After victualling at Amble we set off with the tide up the coast. Leaving the breakwaters behind.
The wind was such that we didn't stop at Lindisfarne again but carried on past Berwick on Tweed, past Eyemouth, pronounced Haymoot you will remember, and on into a bay just south of St Abb's harbour, whereupon we set the roll damper along with the anchor. The following day we hauled the anchor and had a wee look at St Abb's harbour.
Before rounded St Abb's head and on passed Dunbar to drop the hook again off a beach called Peffer Sands, safe from the southwest or west winds that blew. It was quite busy with horses and the high dunes and a backdrop of pine forest made it quite pleasant.
Apart from the belching chimney of the cement works between Dunbar and Torness power station.

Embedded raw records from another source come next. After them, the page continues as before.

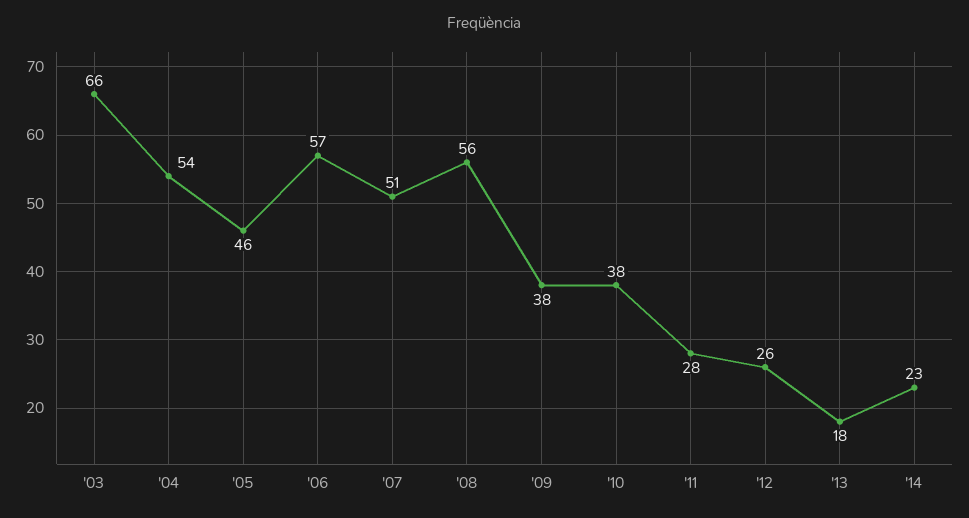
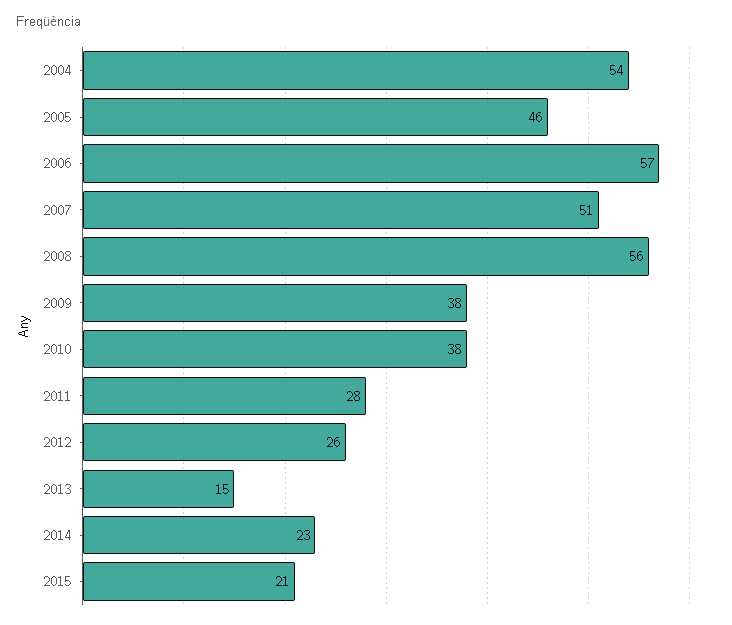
'03: 66 -> none
'13: 18 -> 15
2015: none -> 21

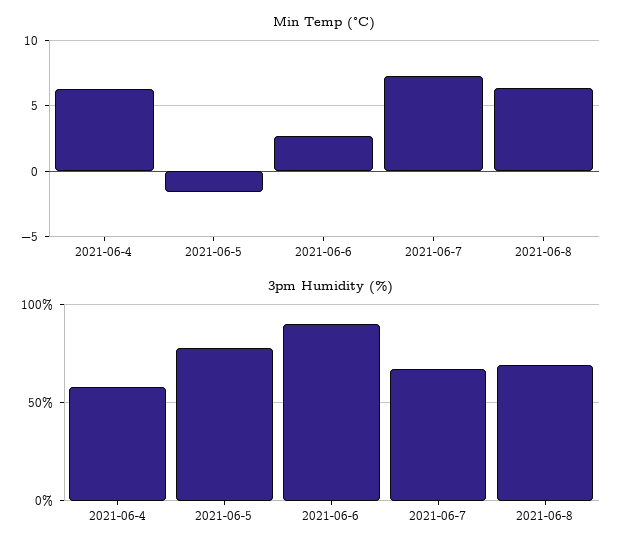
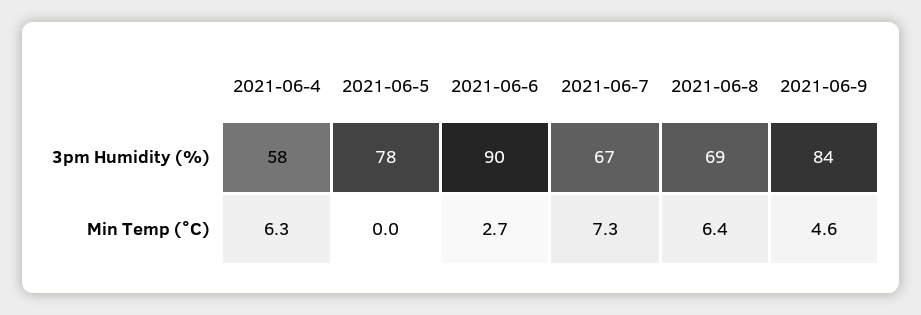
Min Temp (°C), 2021-06-5: -1.5 -> 0
3pm Humidity (%), 2021-06-9: none -> 84
Min Temp (°C), 2021-06-9: none -> 4.6

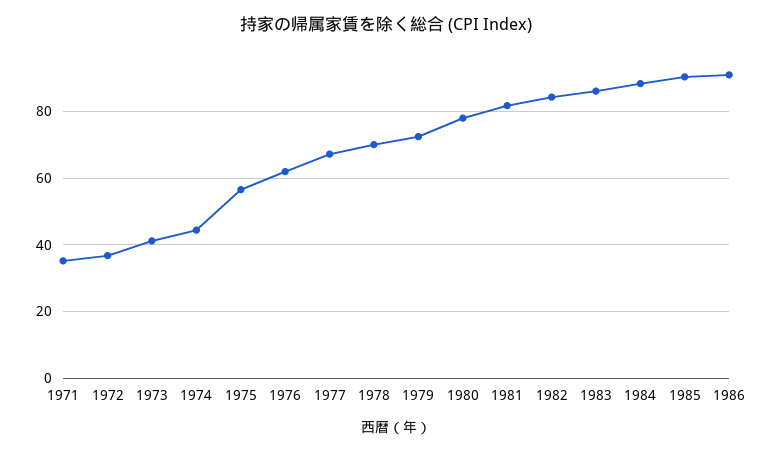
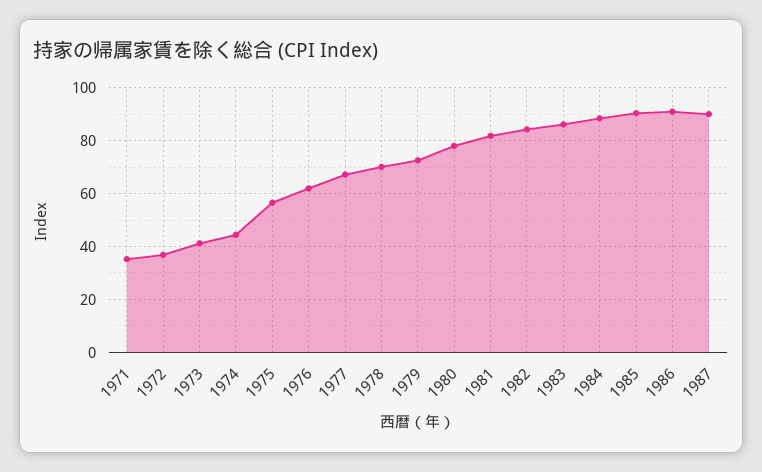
1987: none -> 90

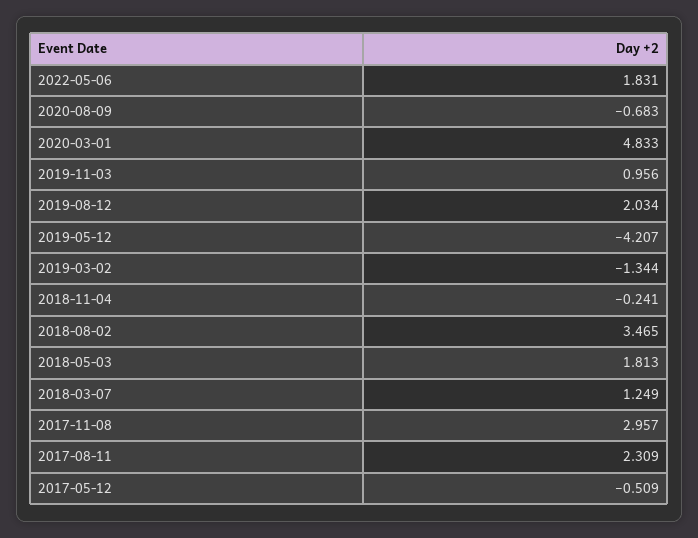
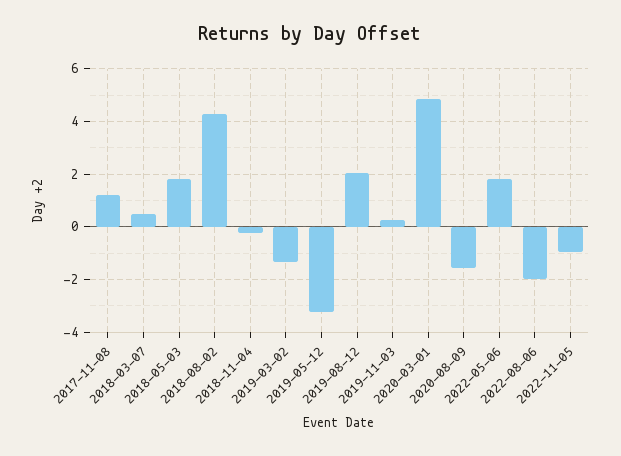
2020-08-09: -0.683 -> -1.5
2019-11-03: 0.956 -> 0.25
2019-05-12: -4.207 -> -3.25
2018-08-02: 3.465 -> 4.25
2018-03-07: 1.249 -> 0.5
2017-11-08: 2.957 -> 1.25
2017-08-11: 2.309 -> none
2017-05-12: -0.509 -> none
2022-08-06: none -> -2
2022-11-05: none -> -1

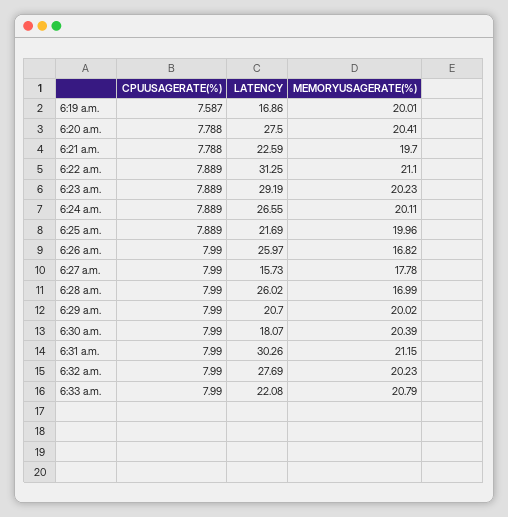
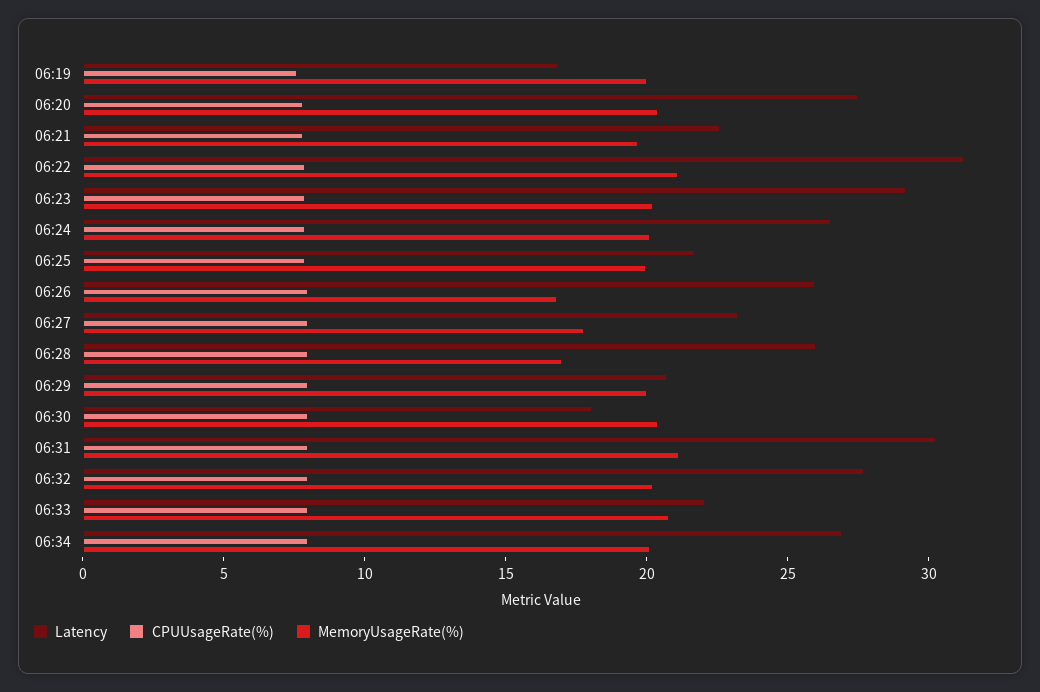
LATENCY, 6:27 a.m.: 15.73 -> 23
LATENCY, 06:34: none -> 27
CPUUSAGERATE(%), 06:34: none -> 8
MEMORYUSAGERATE(%), 06:34: none -> 20

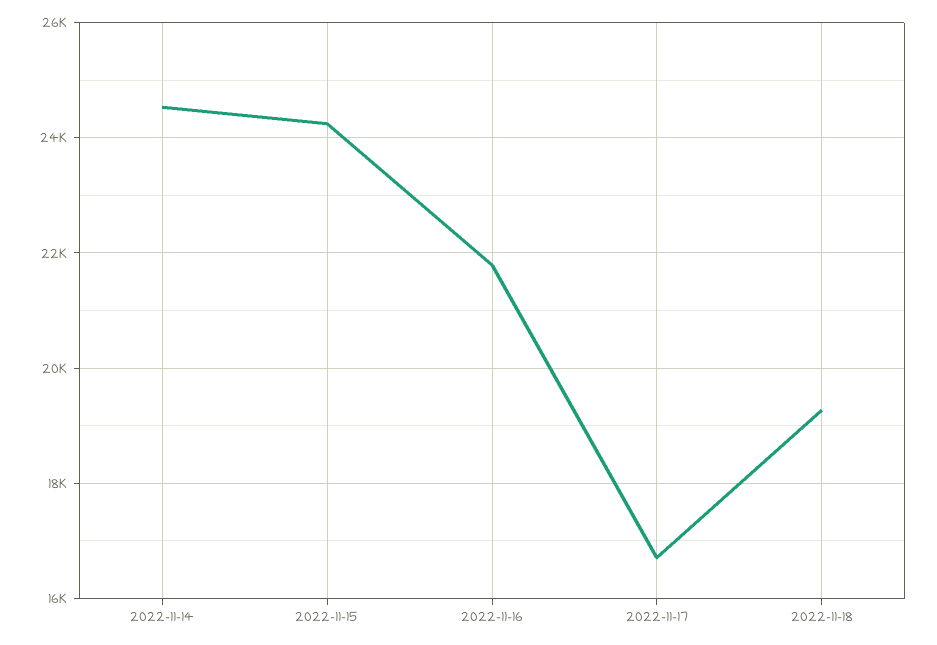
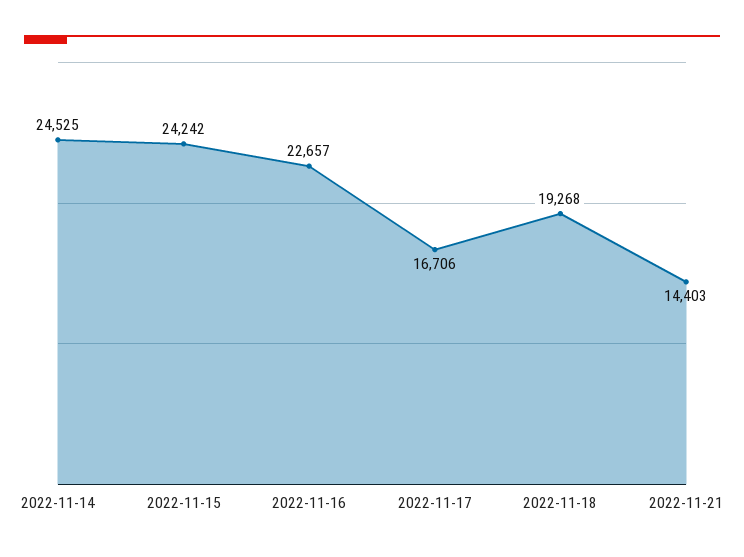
2022-11-16: 21800 -> 22657
2022-11-21: none -> 14403

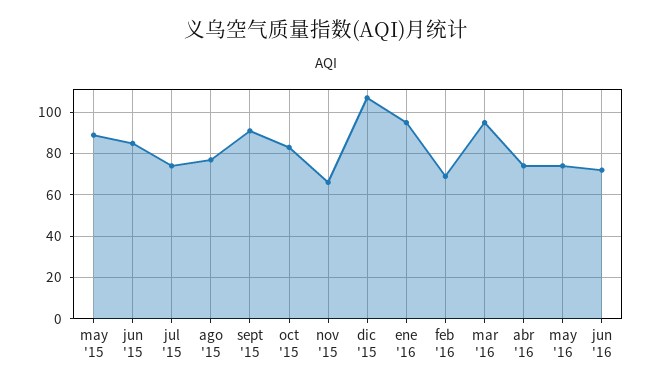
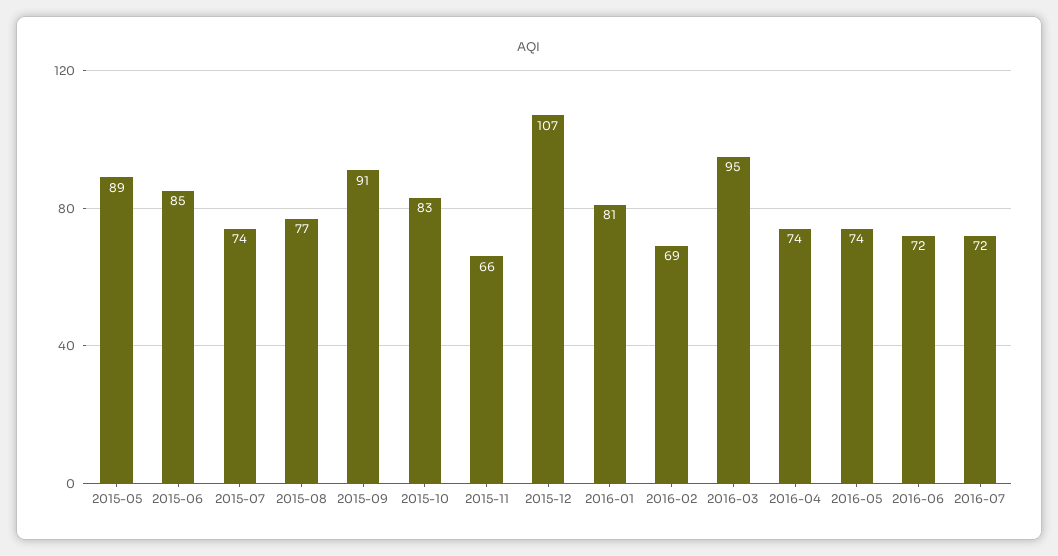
ene '16: 95 -> 81
2016-07: none -> 72

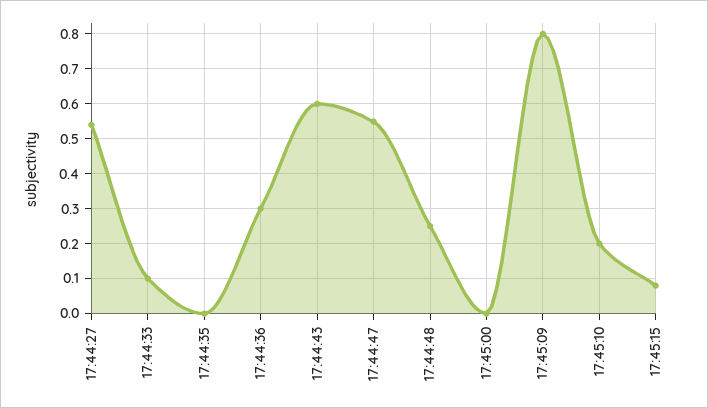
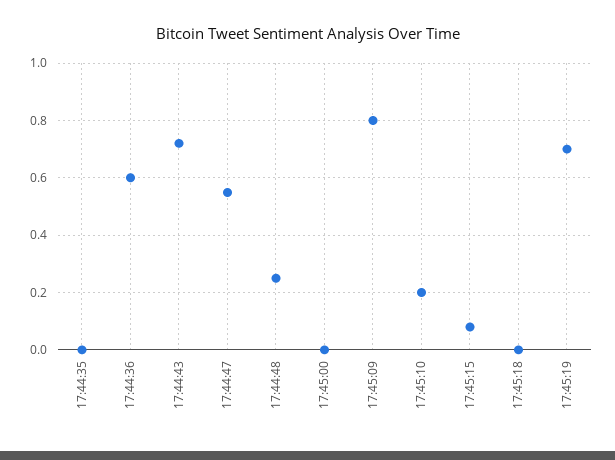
17:44:27: 0.54 -> none
17:44:33: 0.1 -> none
17:44:36: 0.3 -> 0.6
17:44:43: 0.6 -> 0.725
17:45:18: none -> 0
17:45:19: none -> 0.7

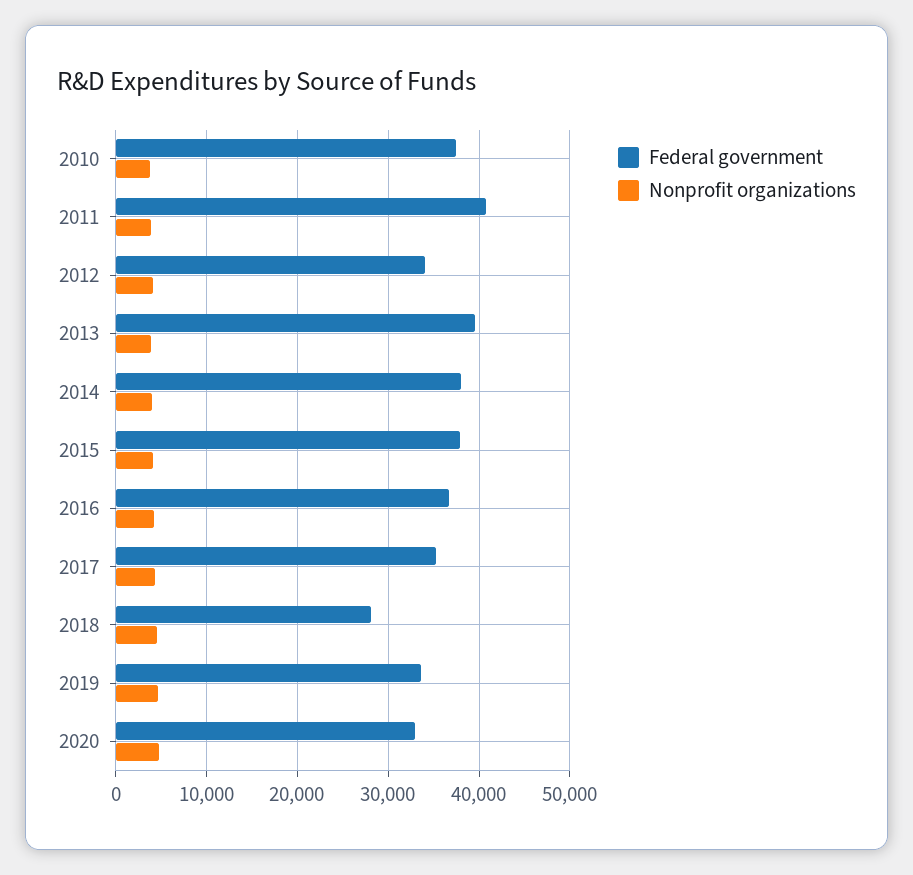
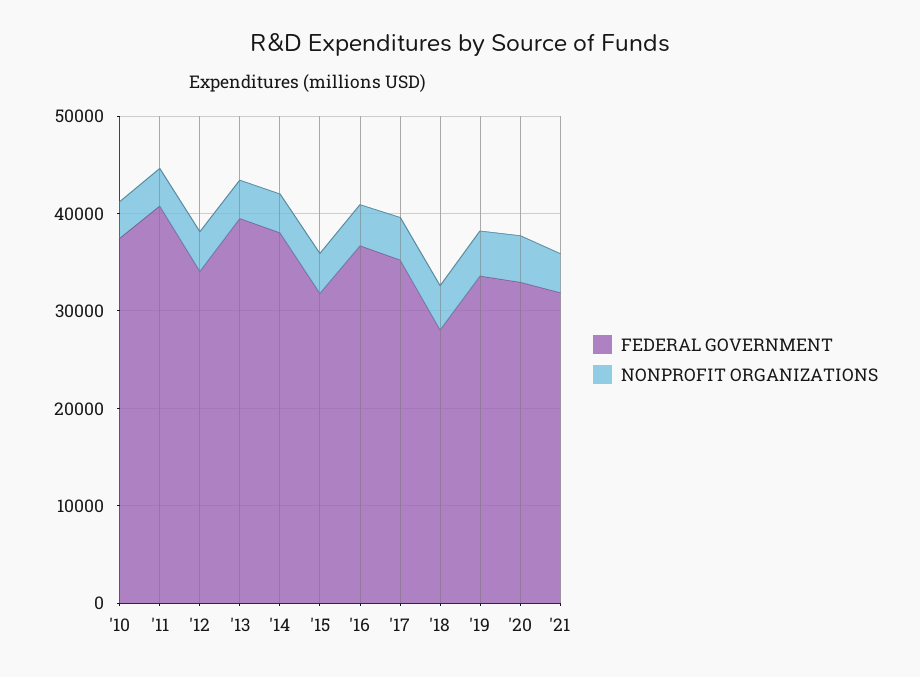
Federal government, 2015: 38000 -> 32000
Federal government, '21: none -> 32000
Nonprofit organizations, '21: none -> 4000

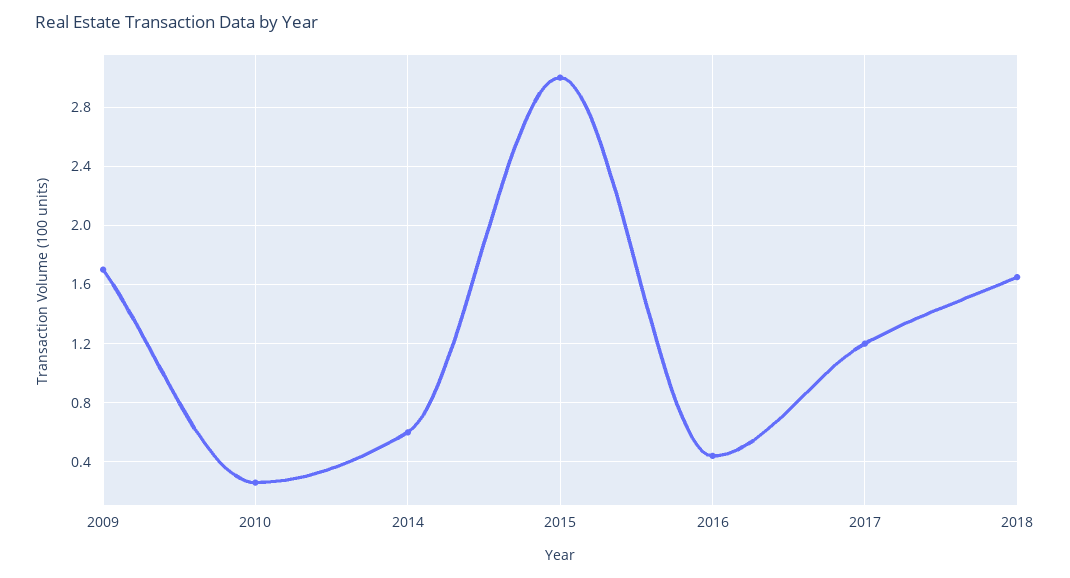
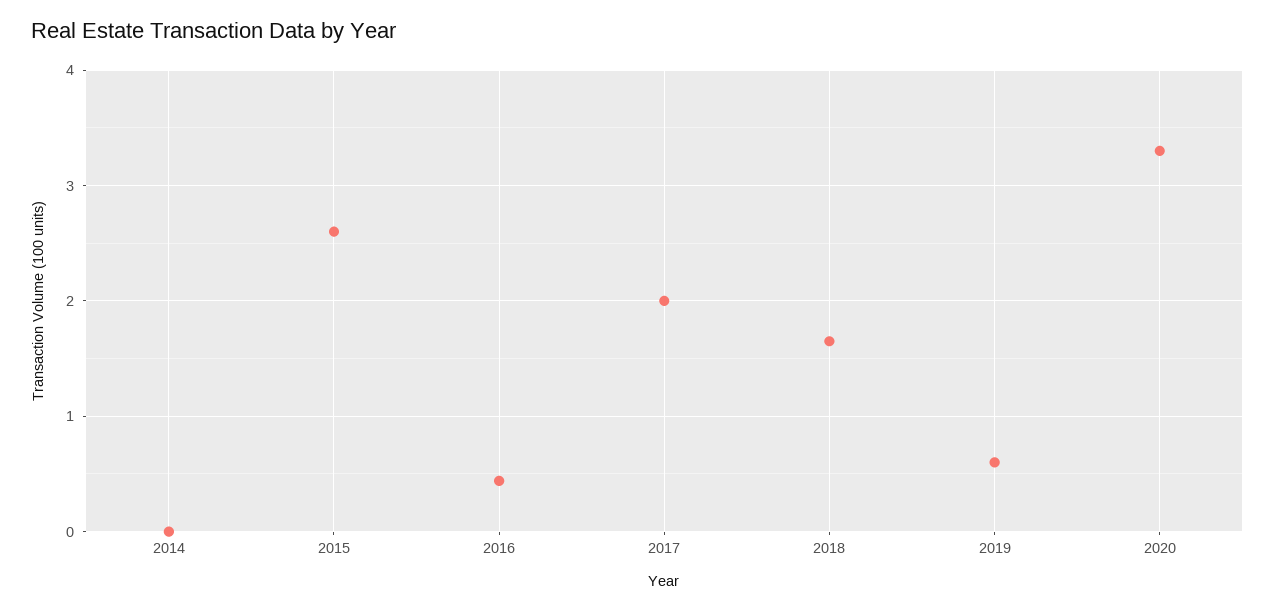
2009: 1.7 -> none
2010: 0.25 -> none
2014: 0.6 -> 0
2015: 3 -> 2.6
2017: 1.2 -> 2
2019: none -> 0.6
2020: none -> 3.3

The Big Bass Rock was to our northwest and there is a big gannet colony.
I must have been in the "practise dive zone" because the depth alarm kept going off as there were so many blessed birds in the water. I was beginning to regret replacing the head unit of the failed depth sounder. The Captain's Wife had brought it in her luggage, sourced by a circuitous route via the backup crew in Tollesbury. I really don't know how single handers do it without the crew back home. Anyway as I am tight that is where I stayed for a few days, being only thirty miles from Port Edgar (near Edinburgh) and the embarkation point for the next lucky winner. We read and worked on the boat for a few days and were treated to some spectacular sunsets.
Until at last it was time to jog down the firth for the pickup. Of course the wind was on the nose and puffing a five gusting six and then there was our forward speed to make things worse, oh and it was springs and wind against tide so we had a boisterous ride. This particular outcrop seems to have had some significance?
Past another of the many ruined castles, this one being Tantalon.
On and on, under the bridges and hang a left into Port Edgar, if you pass the third bridge you've gone too far. And there we waited for the new steward to arrive.